All of this is on my mind is because I have been looking back at a series of photographs of mine from 2019.
Tokyo has been building artificial islands in the Bay for nearly 200 years, often from the city’s waste. Some have become home to industries that are vital to the shaping of Tokyo. Others are now transportation nodes, connecting Tokyo to the world. On still others, generations of developers have attempted—and continue to attempt—to build the residential neighborhoods of the future.
And yet, when I searched for a photographic record of life here, I found almost nothing. A few snapshots by Daido Moriyama, a few photographs of Shibaura by Issei Suda. So I took my camera to see what I could see.
I walked every street of these islands—Toyomi, Harumi, Toyosu, Ariake and more—often for full days. I shot in an intentionally flat, low contrast style: a lot of grays, but almost no black and no white. Thousands of photos, just documenting. I finally finished shooting in December 2019. And then 2020 happened.

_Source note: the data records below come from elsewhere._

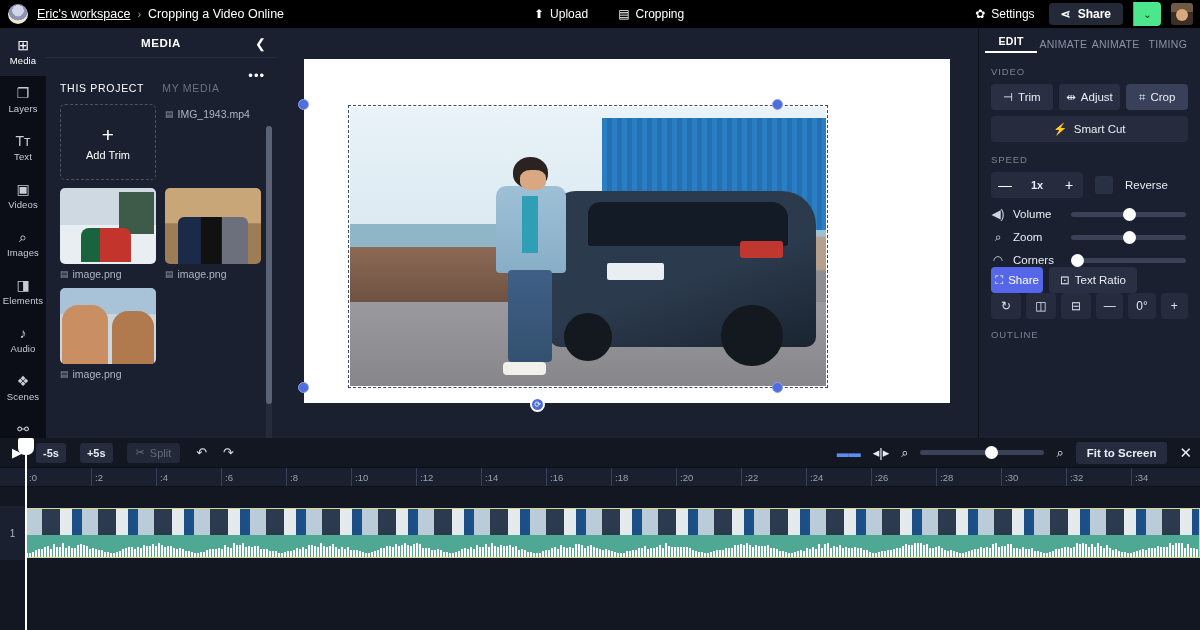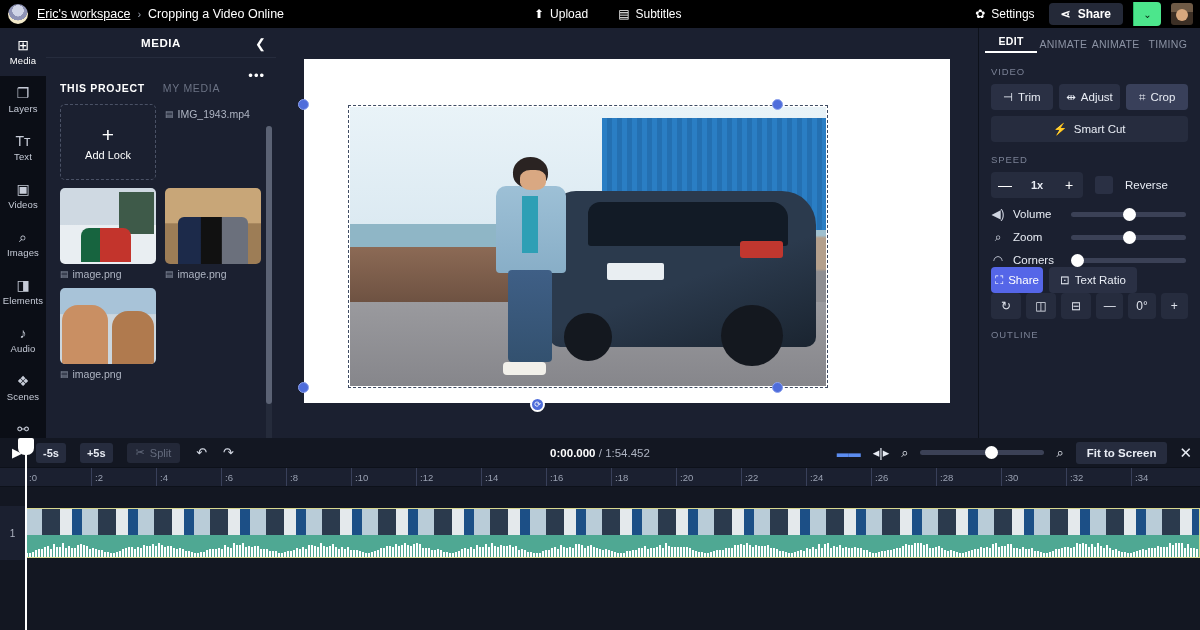"Subtitles" span { text: Subtitles -> Cropping }
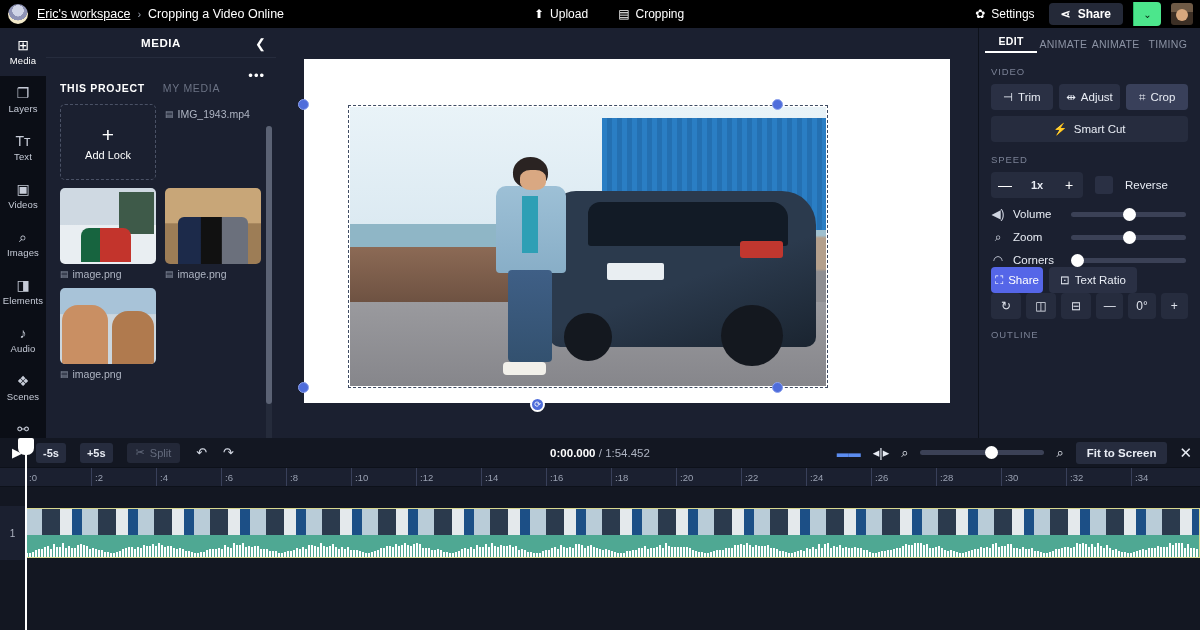"THIS PROJECT" .mtab.active { font-weight: bold -> normal }
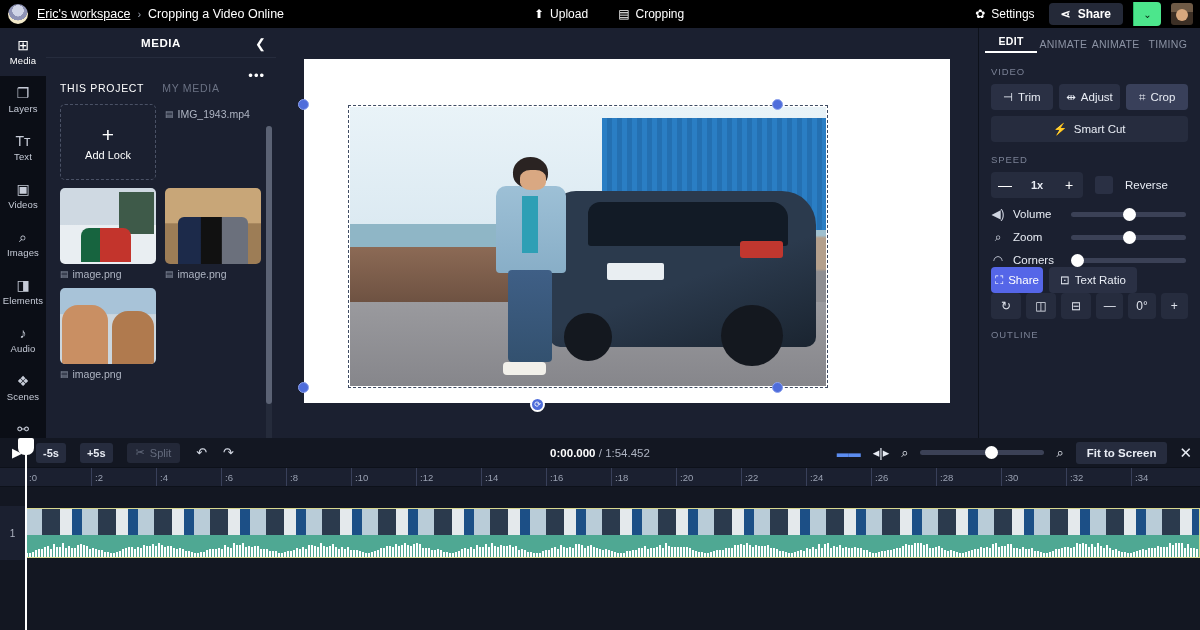"Add Lock" span.add-lbl { text: Lock -> Trim }
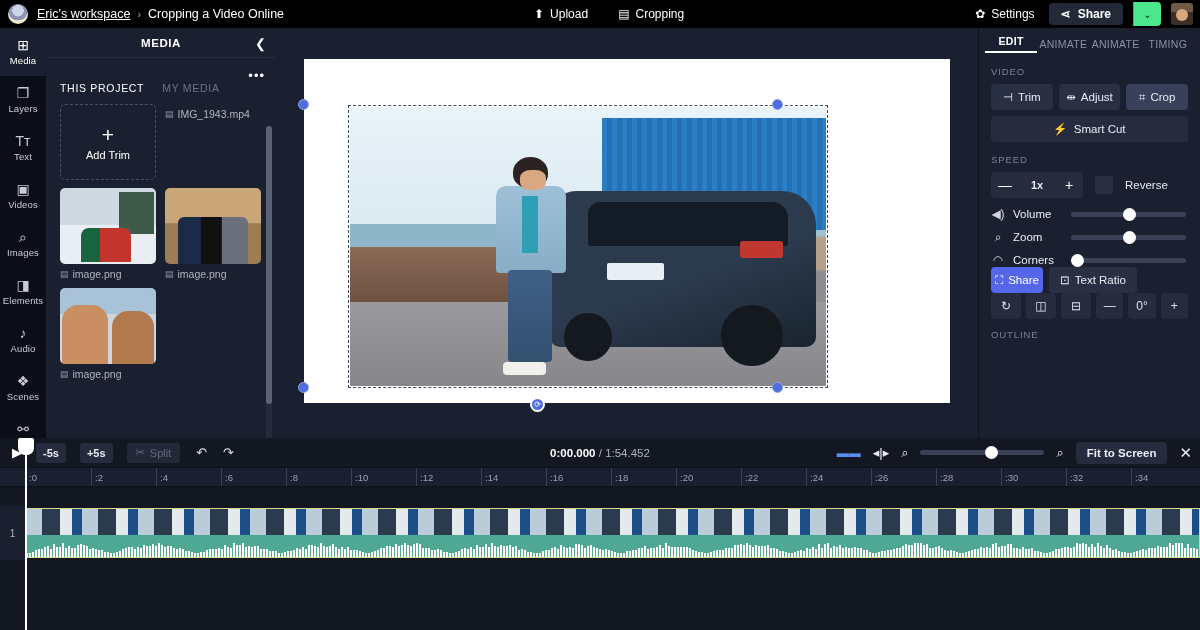"0:00.000 / 1:54.452" div.tl-time { html: <div> <b>0:00.000</b> <span>/</span> <span>1:54.452</span> </div> -> none }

Lately, I have begun to look at them. The photographs, which captured life as it looked to me then, now seem strangely distant, as if taken by another person. But, I asked myself, if I were to isolate certain details, reprocess them, could I make them feel like mine again? So I have been cropping, increasing the contrast, looking for ways to bring out new meanings. And though I am not intentionally seeking to reflect themes of frustration and isolation, I do find such feelings frequently coming through.
What might I do with these? This doesn’t yet feel like a book or exhibition. Perhaps a zine, something with a rough, newspaper-like aesthetic. We’ll see where the narrative takes me as I continue to review and rework these photographs.
One of my inspirations when I took these photos in 2019 was the photographer Kazuo Kitai. In the 1970s, as other photographers flocked to the phenomenon that was Tokyo, he went the opposite direction and photographed the rural Japanese villages that were collapsing as a result of urbanization.
In Pictures from my Cabinet of Memories, Kitai writes of the rules that he followed during this period: “Do not take photos of tourist spots, famous people, or scenery. Do not take photos of flowers I thought were beatiful. Do not take photos of things that everybody valued. I tried to focus my photography on capturing the scenes of ordinary lives of ordinary people, because such scenes are not valued, and will otherwise be forgotten and disappear over time.”
His resulting series, 村へ (To the Villages), is widely recognized as a masterpiece of Japanese photography. This year, from April 1 to June 30, Fujifilm Square at Tokyo Midtown will be exhibiting around 30 vintage prints from this series. I’m very much looking forward to seeing them.
And that’s all for this month! Over the next few newsletters I’ll be sharing some exciting new work that I am just starting to engage on. Until then, thank you again for joining me.